Now, when my eyelids close for this final time, they are damp. I think she heard me and that she understood, but the rushing cold of the empty space chills me and I begin to fear. So I struggle, away from the bright white light sucking me into the depth and clawing up to the grey dawn. The last time, I had burst through the surface to the sounds of seagulls before drifting into a deadman’s float of unconsciousness. But now the noises of the hospital machines and the doctors’ cries fade and I am slipping away and down, into a free-falling, uncontrolled spin.
In the end, you can control so very little in this life.
Things rush past and I find I don’t care. Indifference is the true malaise of the dead. And it set in even as the heart slows and the nurses in the corner of that grey room begin to fall back and realize, ‘No, she is too far gone, poor thing.’ Now I only look down towards that white light, growing ever larger.
A piece breaks off.
You are like a comet against the dark nothing. Beautiful and radiant and new as you flew against the current that towed me.
But you stopped for me. Oh, little darling, you stopped and with you so did the world.

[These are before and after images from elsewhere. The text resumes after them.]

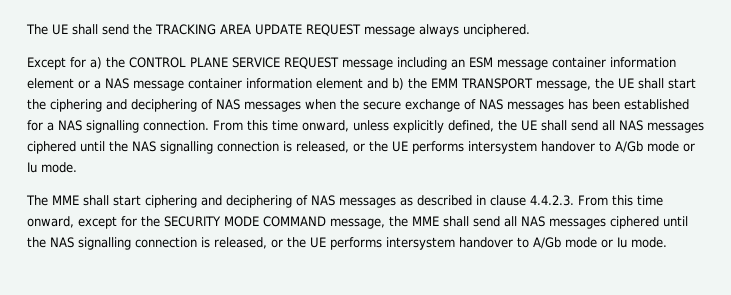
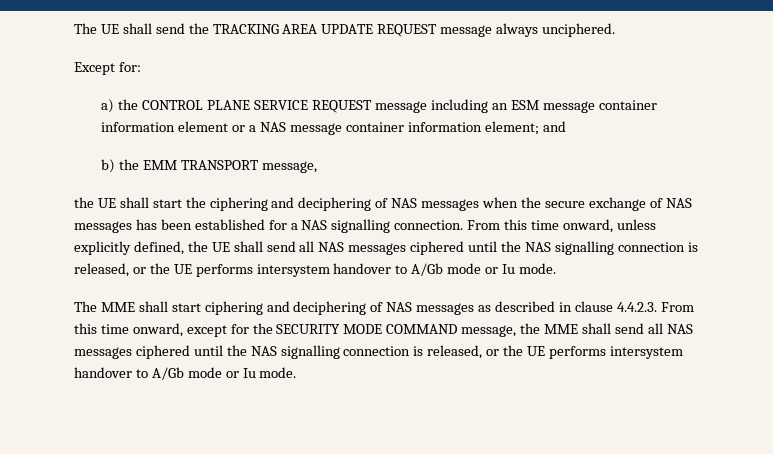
- Except for a) the CONTROL PLANE SERVICE REQUEST message including an ESM message container information element or a NAS message container information element and b) the EMM TRANSPORT message, the UE shall start the ciphering and deciphering of NAS messages when the secure exchange of NAS messages has been established for a NAS signalling connection.
+ Except for:
+ a) the CONTROL PLANE SERVICE REQUEST message including an ESM message container information element or a NAS message container information element; and
+ b) the EMM TRANSPORT message,
+ the UE shall start the ciphering and deciphering of NAS messages when the secure exchange of NAS messages has been established for a NAS signalling connection.

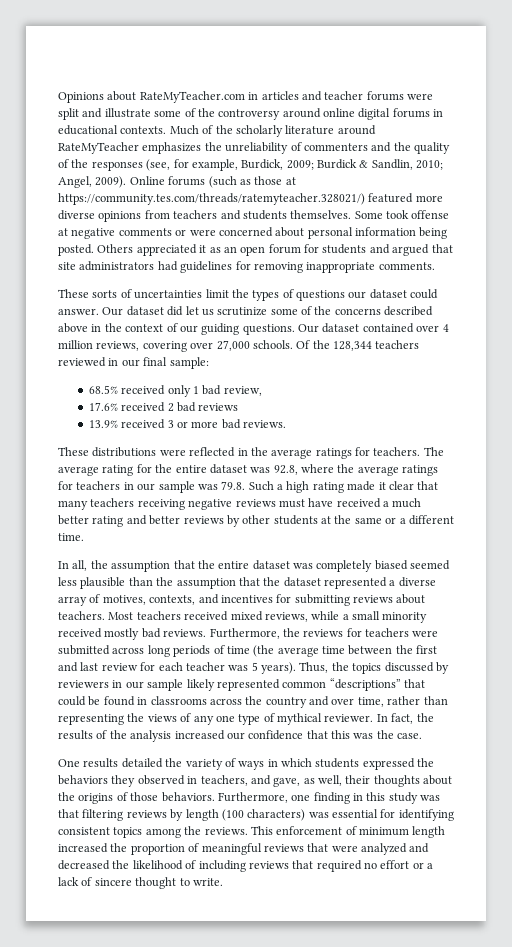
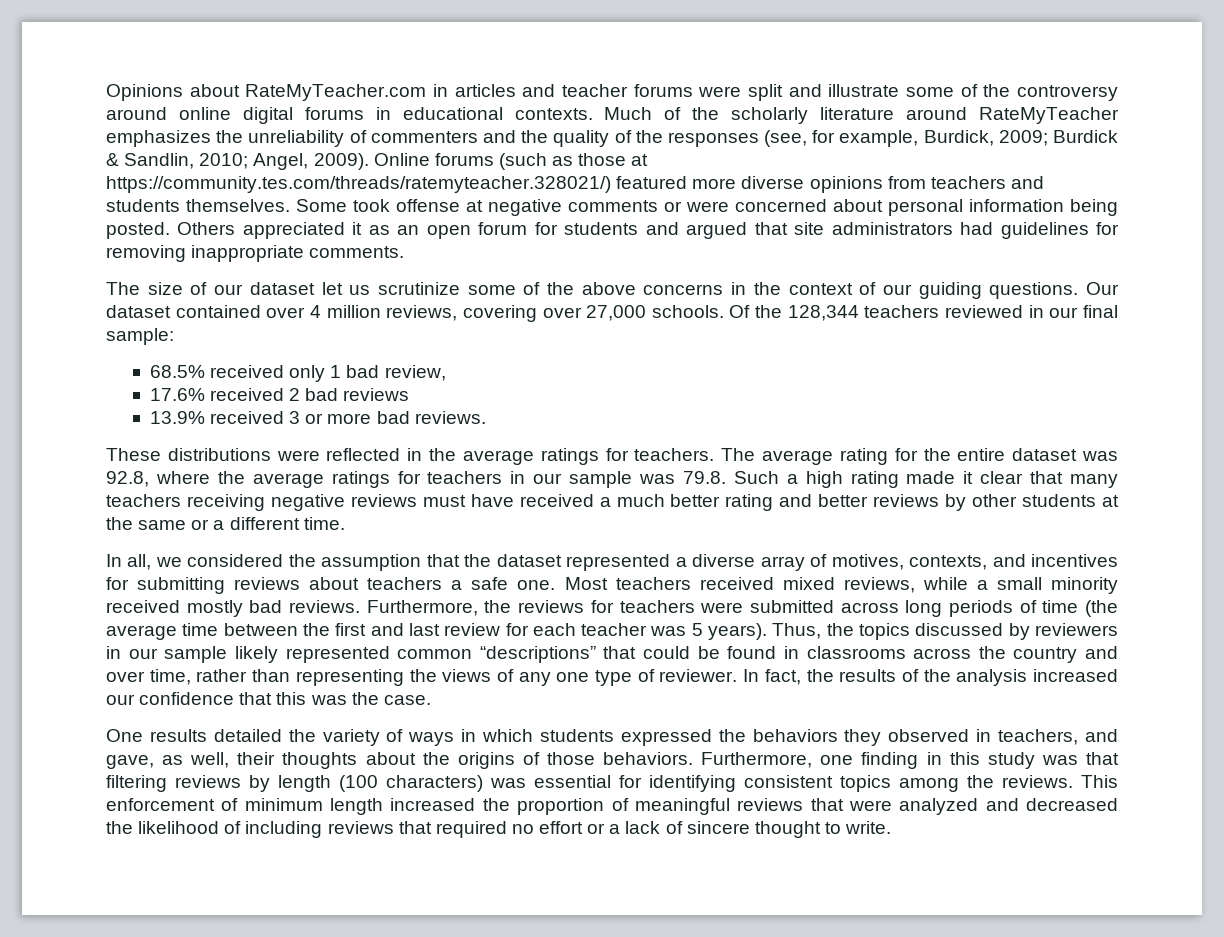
- These sorts of uncertainties limit the types of questions our dataset could answer. Our dataset did let us scrutinize some of the concerns described above in the context of our guiding questions.
+ The size of our dataset let us scrutinize some of the above concerns in the context of our guiding questions.
- In all, the assumption that the entire dataset was completely biased seemed less plausible than the assumption that the dataset represented a diverse array of motives, contexts, and incentives for submitting reviews about teachers.
+ In all, we considered the assumption that the dataset represented a diverse array of motives, contexts, and incentives for submitting reviews about teachers a safe one.
- Thus, the topics discussed by reviewers in our sample likely represented common “descriptions” that could be found in classrooms across the country and over time, rather than representing the views of any one type of mythical reviewer.
+ Thus, the topics discussed by reviewers in our sample likely represented common “descriptions” that could be found in classrooms across the country and over time, rather than representing the views of any one type of reviewer.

For a second, for a lifetime, I am able to hold you, feel you. I know what the soft sweep of your cheek feels like. I hear the sound of your future voice, ringing in my ears like the sweetest bell. You smell like hope and the bridge of your nose skin tastes like moonbeams on my lips.
Before this heartbeat is over, before you move on and I down, you need to know just one thing. And I praise this dreamscape for giving me the time to say it.
I will always love you.
Thanks for reading. If you are interested, my other fictions can be found
here.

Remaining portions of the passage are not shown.